» **WHAT TO PRODUCE**
The stretch from the line with "justify-content: flex-end ->" through the line with "text: Noise ->" in the records below: write it out exactly, and nothing else.

-------- RECORDS FOR THE EXERCISE --------

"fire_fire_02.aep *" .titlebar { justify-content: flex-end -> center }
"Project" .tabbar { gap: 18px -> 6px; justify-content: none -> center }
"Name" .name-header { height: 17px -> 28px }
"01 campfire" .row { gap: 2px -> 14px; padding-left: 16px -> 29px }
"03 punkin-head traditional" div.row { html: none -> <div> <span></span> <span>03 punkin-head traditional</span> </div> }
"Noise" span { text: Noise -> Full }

--------
-------- RECORDS FOR THE EXERCISE --------

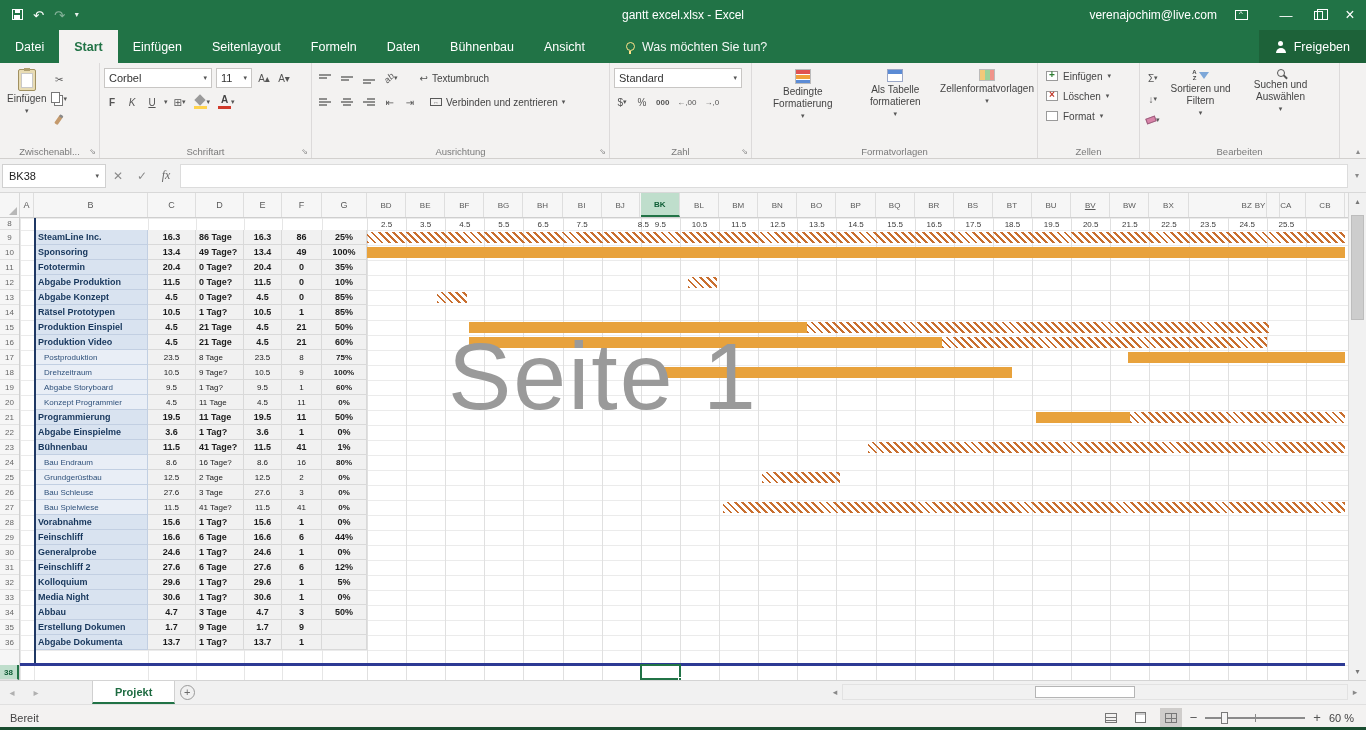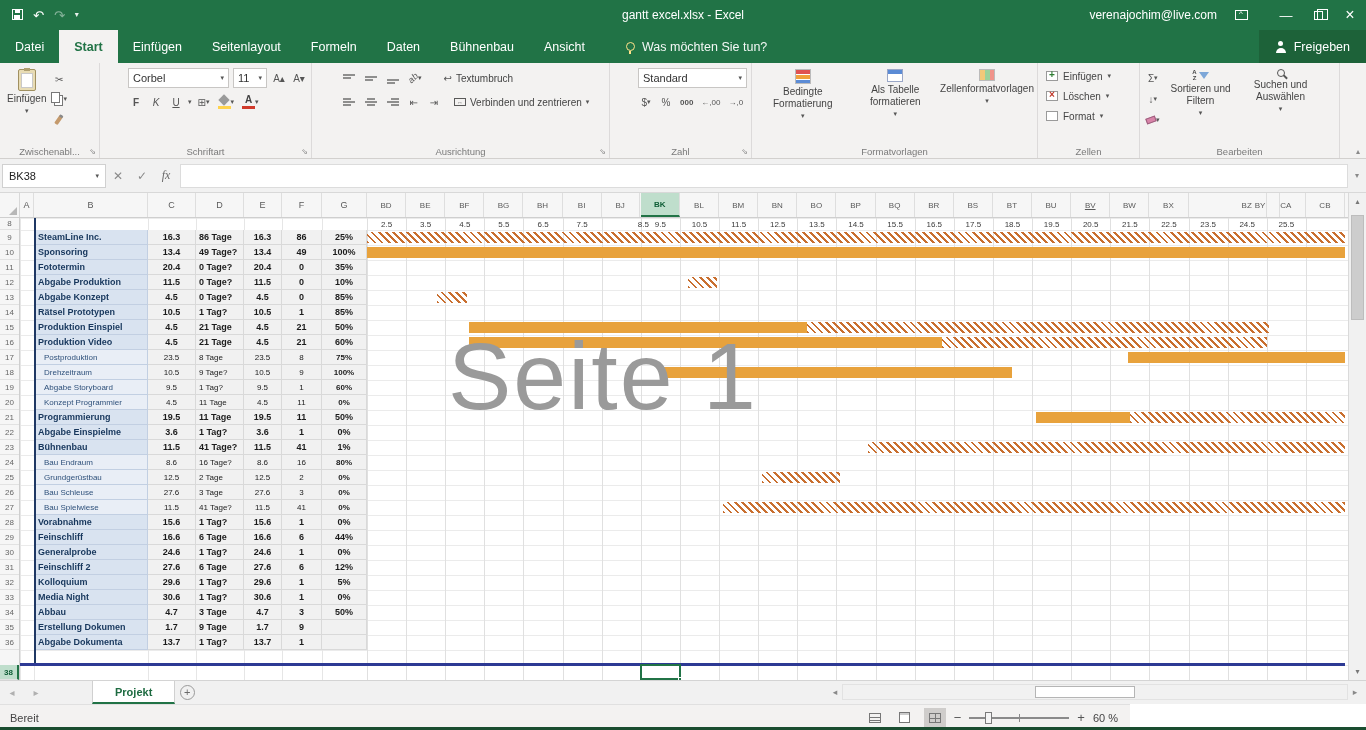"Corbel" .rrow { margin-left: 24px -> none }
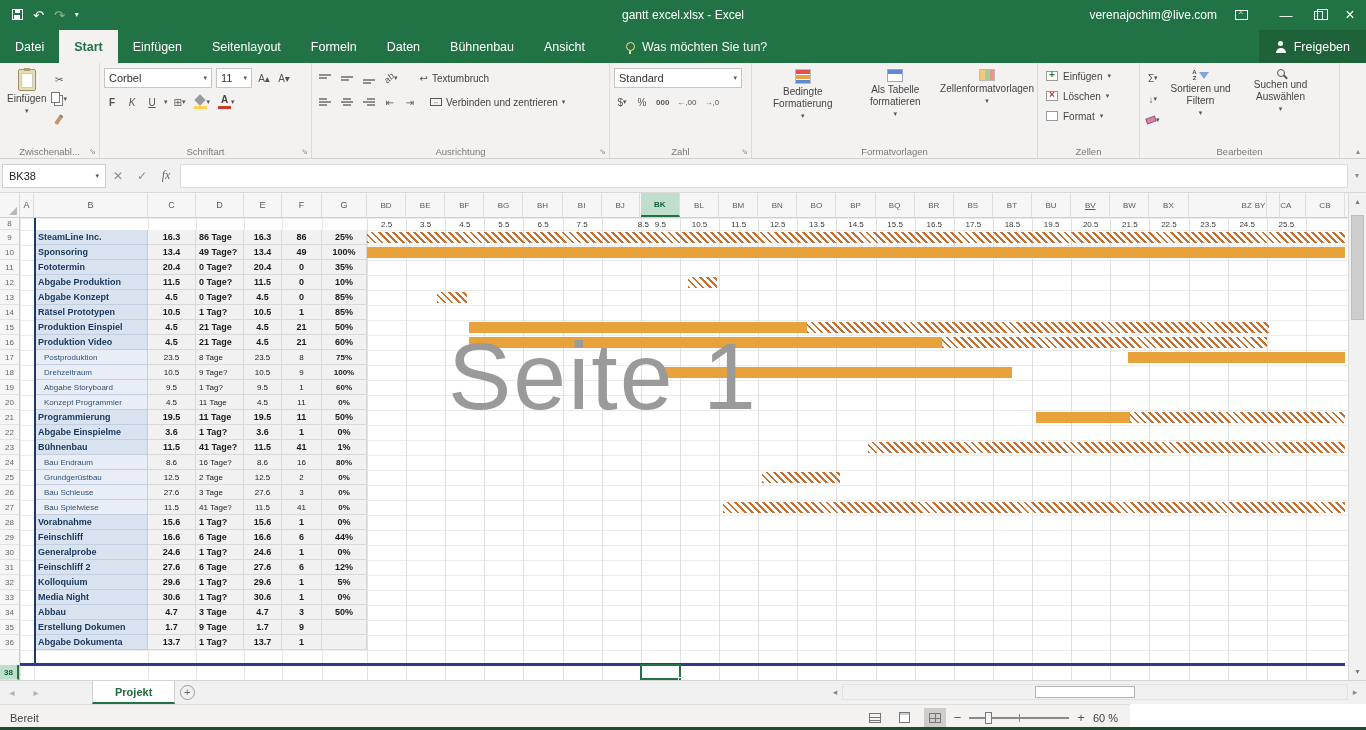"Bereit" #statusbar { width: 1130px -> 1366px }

--------

» **EXERCISE OUTPUT**
"fire_fire_02.aep *" .titlebar { justify-content: flex-end -> center }
"Project" .tabbar { gap: 18px -> 6px; justify-content: none -> center }
"Name" .name-header { height: 17px -> 28px }
"01 campfire" .row { gap: 2px -> 14px; padding-left: 16px -> 29px }
"03 punkin-head traditional" div.row { html: none -> <div> <span></span> <span>03 punkin-head traditional</span> </div> }
"Noise" span { text: Noise -> Full }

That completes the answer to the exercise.